Segment Start: Information given

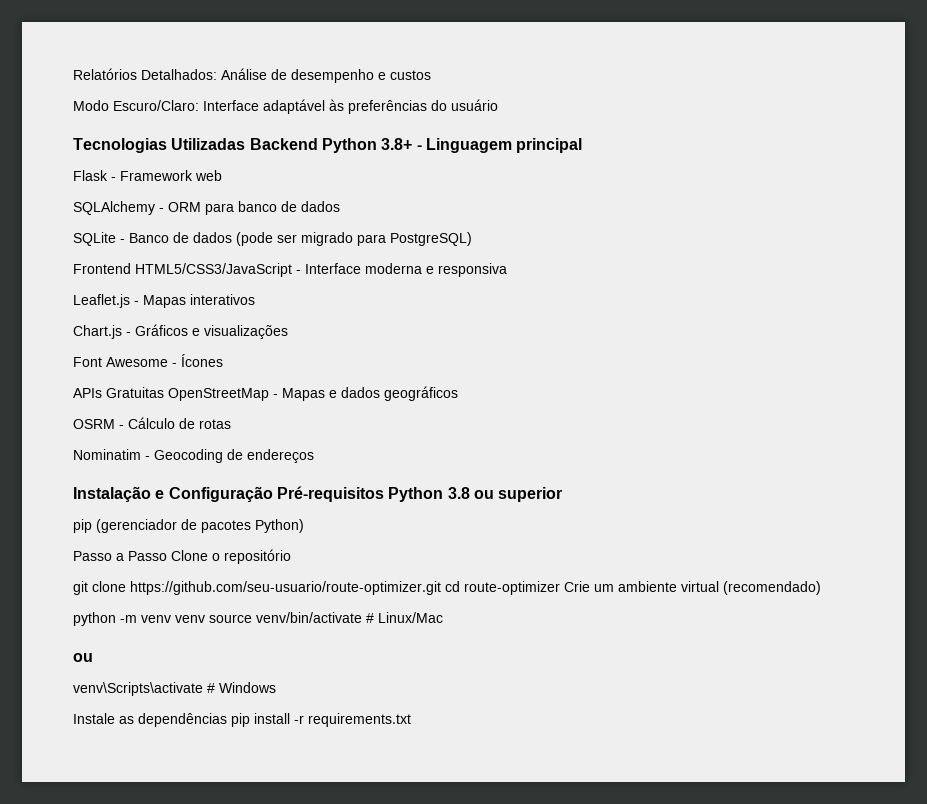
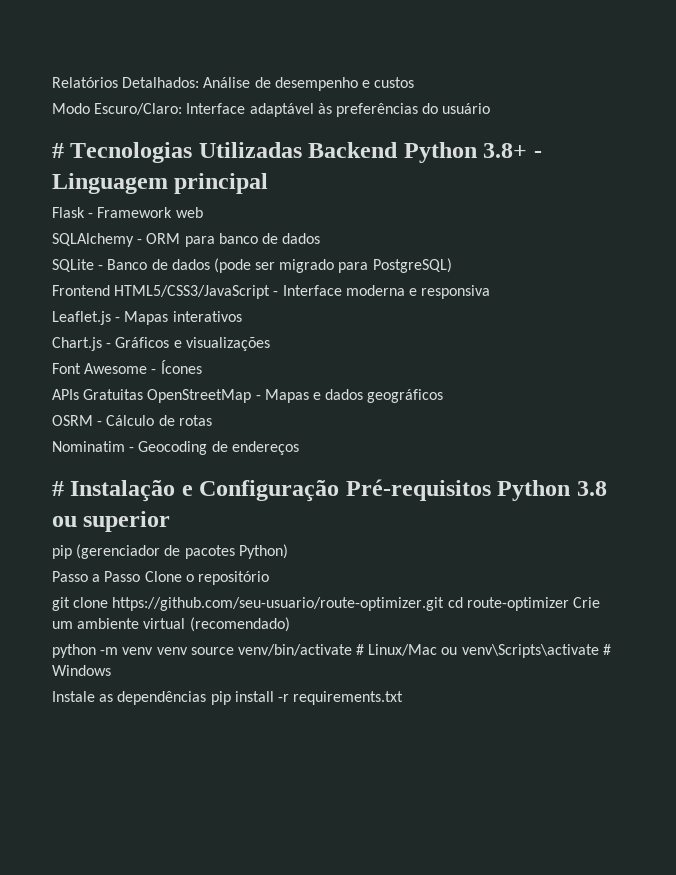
- Tecnologias Utilizadas Backend Python 3.8+ - Linguagem principal
+ # Tecnologias Utilizadas Backend Python 3.8+ - Linguagem principal
- Instalação e Configuração Pré-requisitos Python 3.8 ou superior
+ # Instalação e Configuração Pré-requisitos Python 3.8 ou superior
- python -m venv venv source venv/bin/activate # Linux/Mac
- ou
- venv\Scripts\activate # Windows
+ python -m venv venv source venv/bin/activate # Linux/Mac ou venv\Scripts\activate # Windows

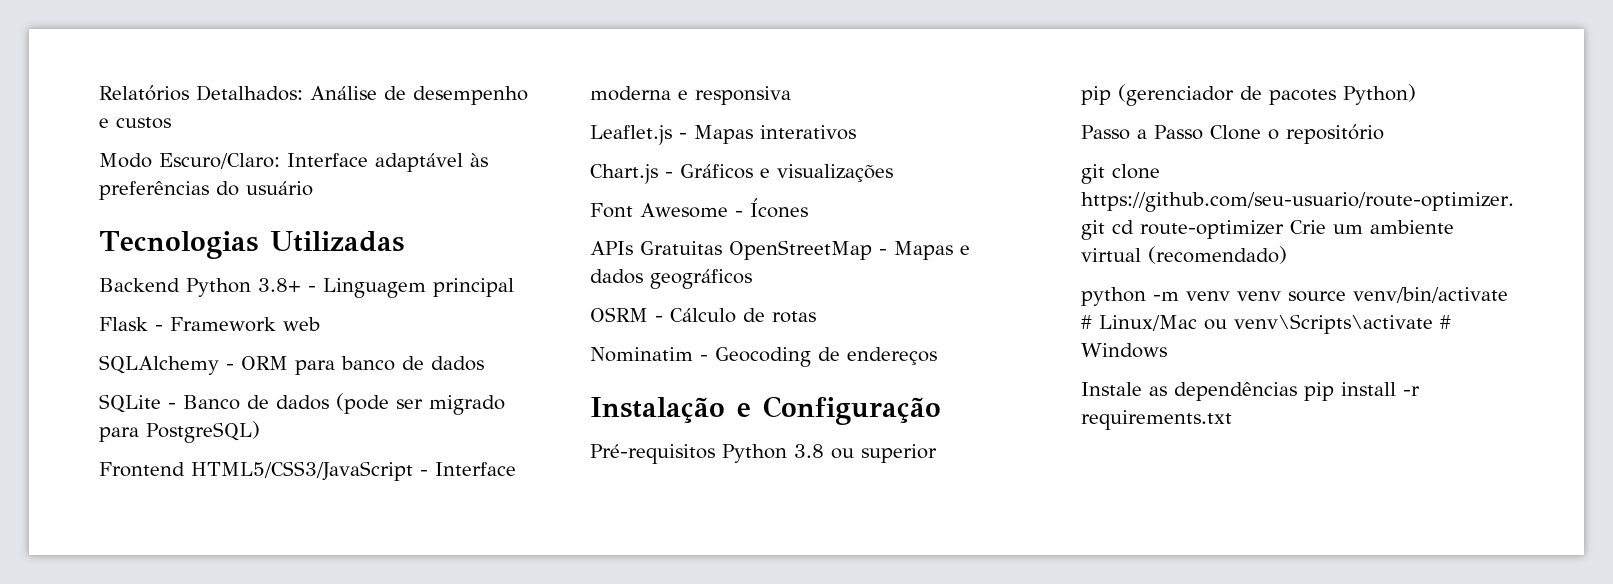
- # Tecnologias Utilizadas Backend Python 3.8+ - Linguagem principal
+ Tecnologias Utilizadas
+ Backend Python 3.8+ - Linguagem principal
- # Instalação e Configuração Pré-requisitos Python 3.8 ou superior
+ Instalação e Configuração
+ Pré-requisitos Python 3.8 ou superior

Segment End: Information given

* **What needs to be done**:
Your answer must be an exact repeat of all the records, minus the pictures.

* **Your solution**:
- Tecnologias Utilizadas Backend Python 3.8+ - Linguagem principal
+ # Tecnologias Utilizadas Backend Python 3.8+ - Linguagem principal
- Instalação e Configuração Pré-requisitos Python 3.8 ou superior
+ # Instalação e Configuração Pré-requisitos Python 3.8 ou superior
- python -m venv venv source venv/bin/activate # Linux/Mac
- ou
- venv\Scripts\activate # Windows
+ python -m venv venv source venv/bin/activate # Linux/Mac ou venv\Scripts\activate # Windows

- # Tecnologias Utilizadas Backend Python 3.8+ - Linguagem principal
+ Tecnologias Utilizadas
+ Backend Python 3.8+ - Linguagem principal
- # Instalação e Configuração Pré-requisitos Python 3.8 ou superior
+ Instalação e Configuração
+ Pré-requisitos Python 3.8 ou superior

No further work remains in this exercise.